┌─ Exercise data
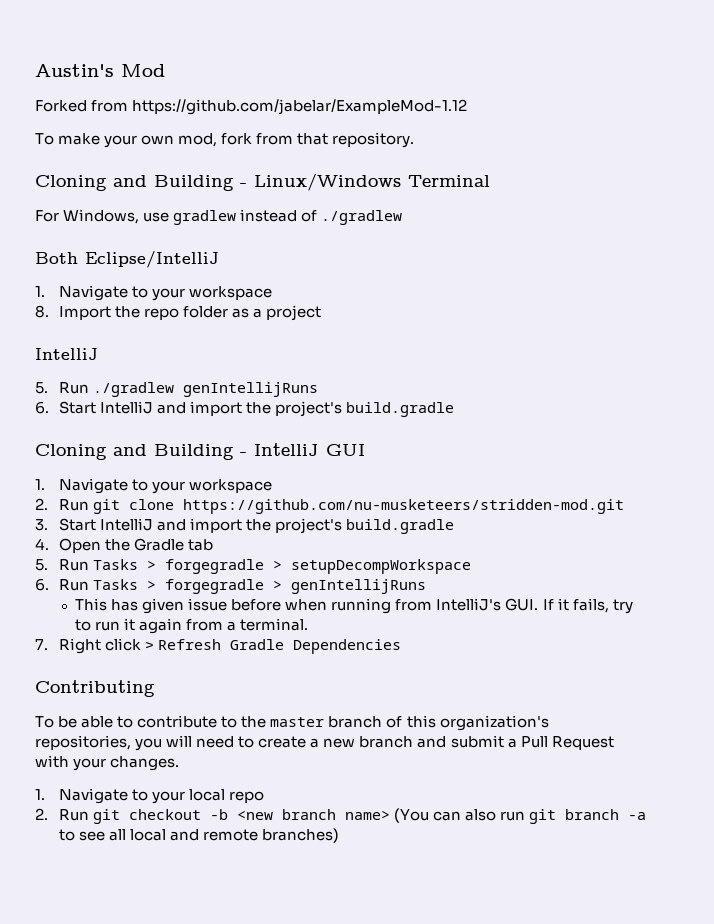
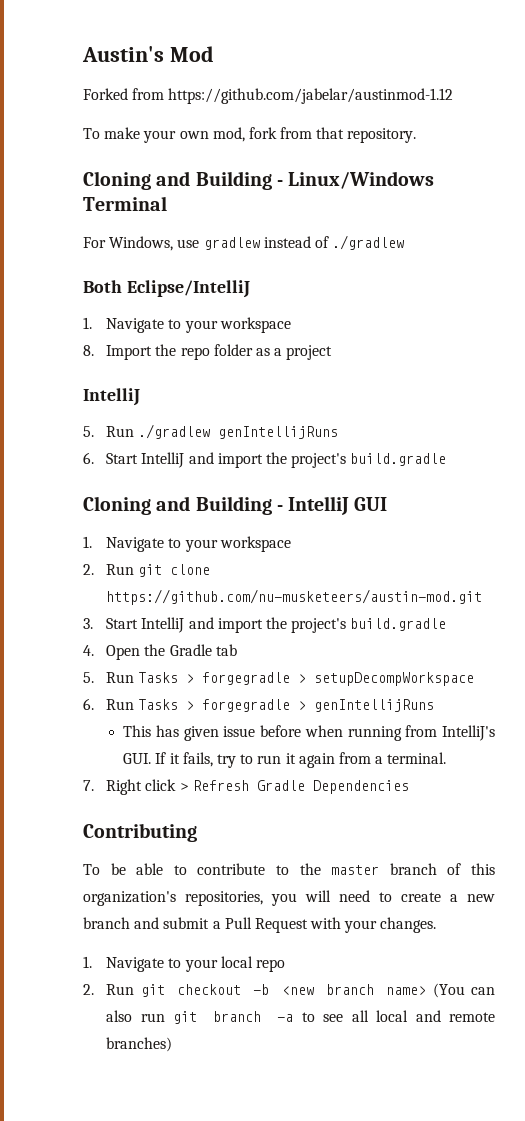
[132,99,468,115] https://github.com/jabelar/ExampleMod-1.12 -> [168,88,454,104] https://github.com/jabelar/austinmod-1.12
[182,499,624,514] https://github.com/nu-musketeers/stridden-mod.git -> [106,589,483,605] https://github.com/nu-musketeers/austin-mod.git

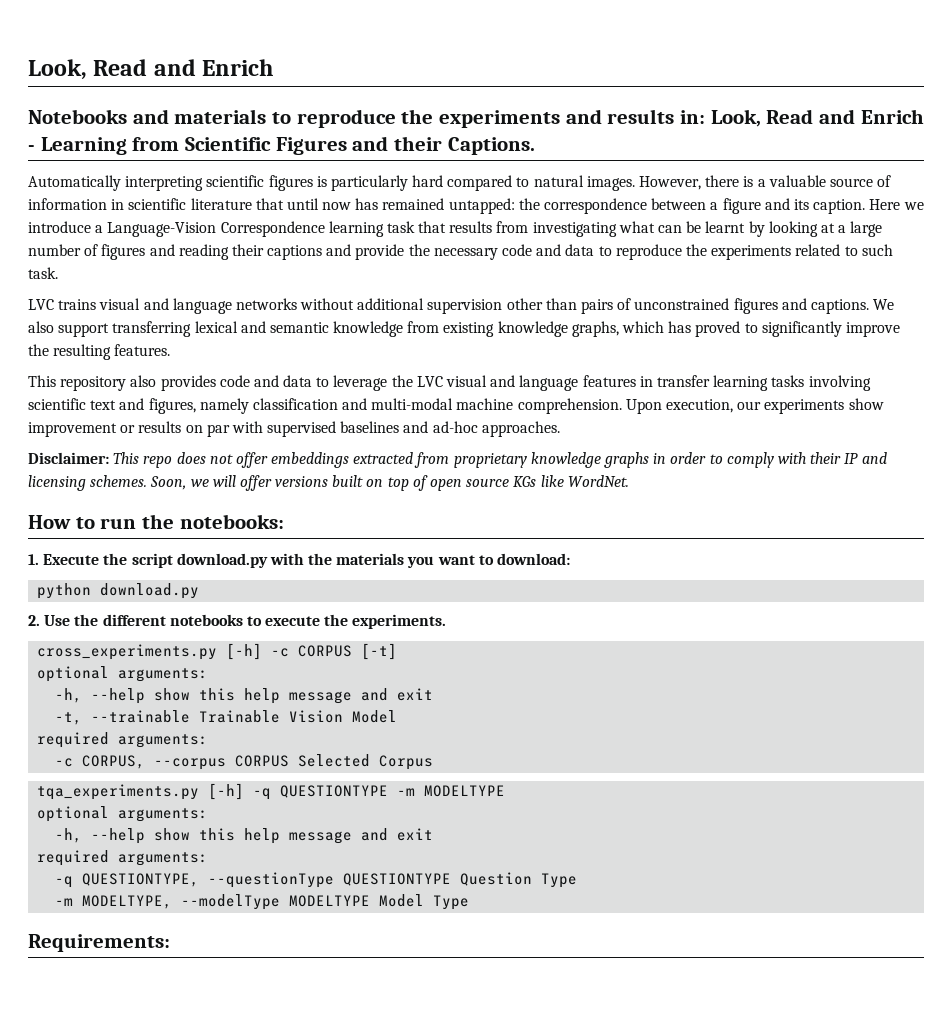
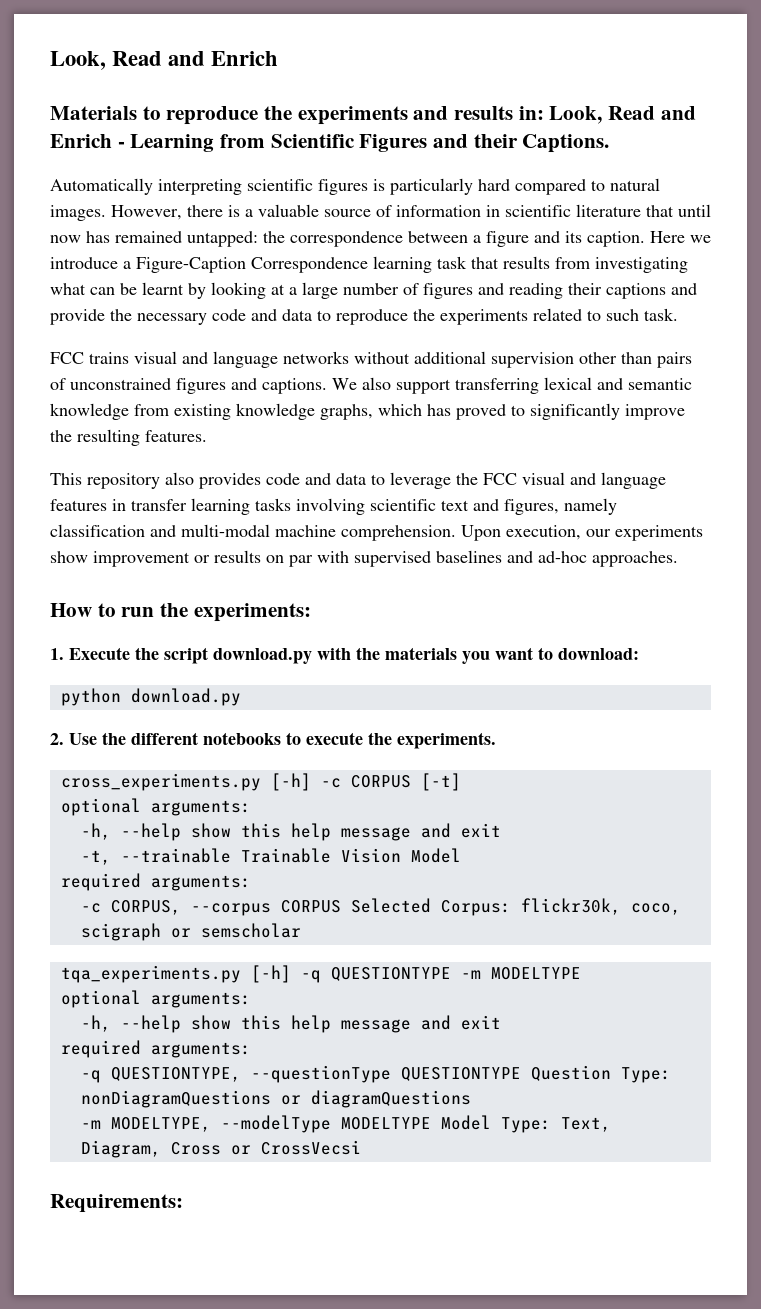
[28,109,267,124] Notebooks and materials -> [50,106,137,120] Materials
[107,222,217,237] Language-Vision -> [136,257,246,273] Figure-Caption
[28,299,54,310] LVC -> [50,352,84,364] FCC
[416,376,443,387] LVC -> [483,473,517,485] FCC
[28,452,887,468] [28,475,629,491] // Disclaimer: This repo does not offer embeddings extracted from proprietary knowledge graphs in order to comply with their IP and licensing schemes. Soon, we will offer versions built on top of open source KGs like WordNet. -> (678, 559) none
[179,514,284,529] notebooks: -> [193,603,311,622] experiments:
[379,755,434,770] Corpus -> [440,898,681,916] [80,923,301,941] Corpus: flickr30k, coco, scigraph or semscholar
[541,873,578,888] Type -> [620,1067,671,1083] [80,1090,471,1108] Type: nonDiagramQuestions or diagramQuestions
[433,895,470,910] Type -> [500,1117,611,1133] [80,1140,361,1158] Type: Text, Diagram, Cross or CrossVecsi

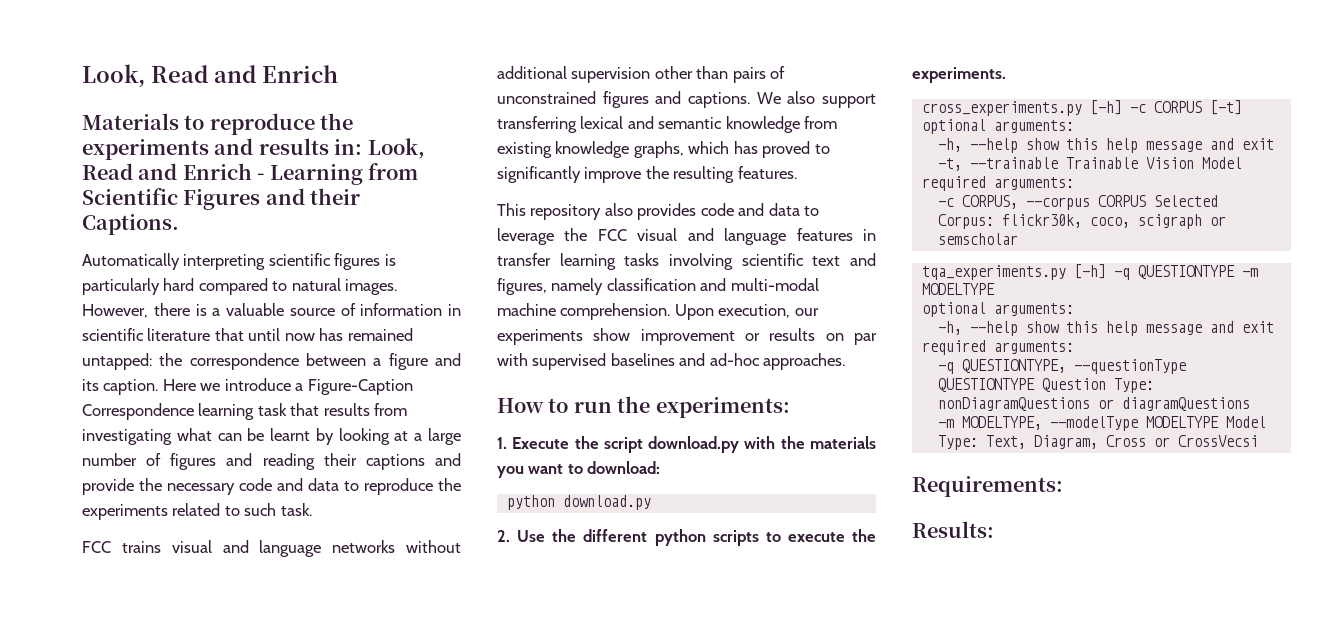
[203,732,281,745] notebooks -> [654,529,759,546] python scripts
(183, 1203) none -> [912,521,994,538] // Results:

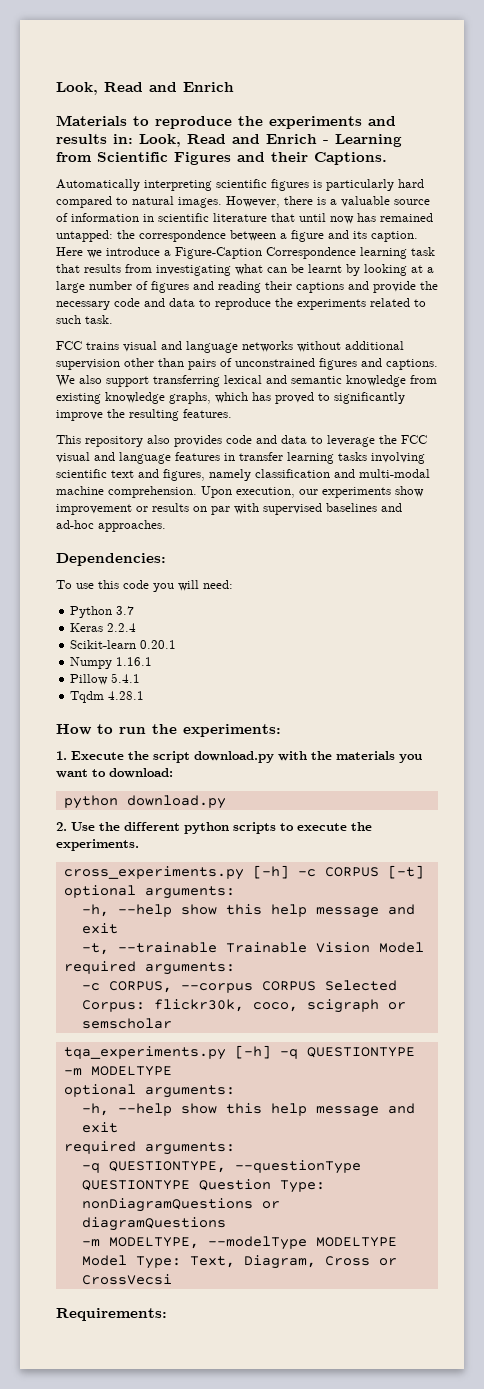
(846, 361) none -> [56,553,166,566] [56,580,233,592] [70,606,135,618] [70,623,137,632] [70,640,177,649] [70,657,153,669] [70,673,141,685] [70,691,145,703] // Dependencies: // To use this code you will need: // Python 3.7 // Keras 2.2.4 // Scikit-learn 0.20.1 // Numpy 1.16.1 // Pillow 5.4.1 // Tqdm 4.28.1
[912,521,994,538] // Results: -> (167, 1314) none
└─
Restate the records above word for word, without the pictures.

### Reply
[132,99,468,115] https://github.com/jabelar/ExampleMod-1.12 -> [168,88,454,104] https://github.com/jabelar/austinmod-1.12
[182,499,624,514] https://github.com/nu-musketeers/stridden-mod.git -> [106,589,483,605] https://github.com/nu-musketeers/austin-mod.git

[28,109,267,124] Notebooks and materials -> [50,106,137,120] Materials
[107,222,217,237] Language-Vision -> [136,257,246,273] Figure-Caption
[28,299,54,310] LVC -> [50,352,84,364] FCC
[416,376,443,387] LVC -> [483,473,517,485] FCC
[28,452,887,468] [28,475,629,491] // Disclaimer: This repo does not offer embeddings extracted from proprietary knowledge graphs in order to comply with their IP and licensing schemes. Soon, we will offer versions built on top of open source KGs like WordNet. -> (678, 559) none
[179,514,284,529] notebooks: -> [193,603,311,622] experiments:
[379,755,434,770] Corpus -> [440,898,681,916] [80,923,301,941] Corpus: flickr30k, coco, scigraph or semscholar
[541,873,578,888] Type -> [620,1067,671,1083] [80,1090,471,1108] Type: nonDiagramQuestions or diagramQuestions
[433,895,470,910] Type -> [500,1117,611,1133] [80,1140,361,1158] Type: Text, Diagram, Cross or CrossVecsi

[203,732,281,745] notebooks -> [654,529,759,546] python scripts
(183, 1203) none -> [912,521,994,538] // Results:

(846, 361) none -> [56,553,166,566] [56,580,233,592] [70,606,135,618] [70,623,137,632] [70,640,177,649] [70,657,153,669] [70,673,141,685] [70,691,145,703] // Dependencies: // To use this code you will need: // Python 3.7 // Keras 2.2.4 // Scikit-learn 0.20.1 // Numpy 1.16.1 // Pillow 5.4.1 // Tqdm 4.28.1
[912,521,994,538] // Results: -> (167, 1314) none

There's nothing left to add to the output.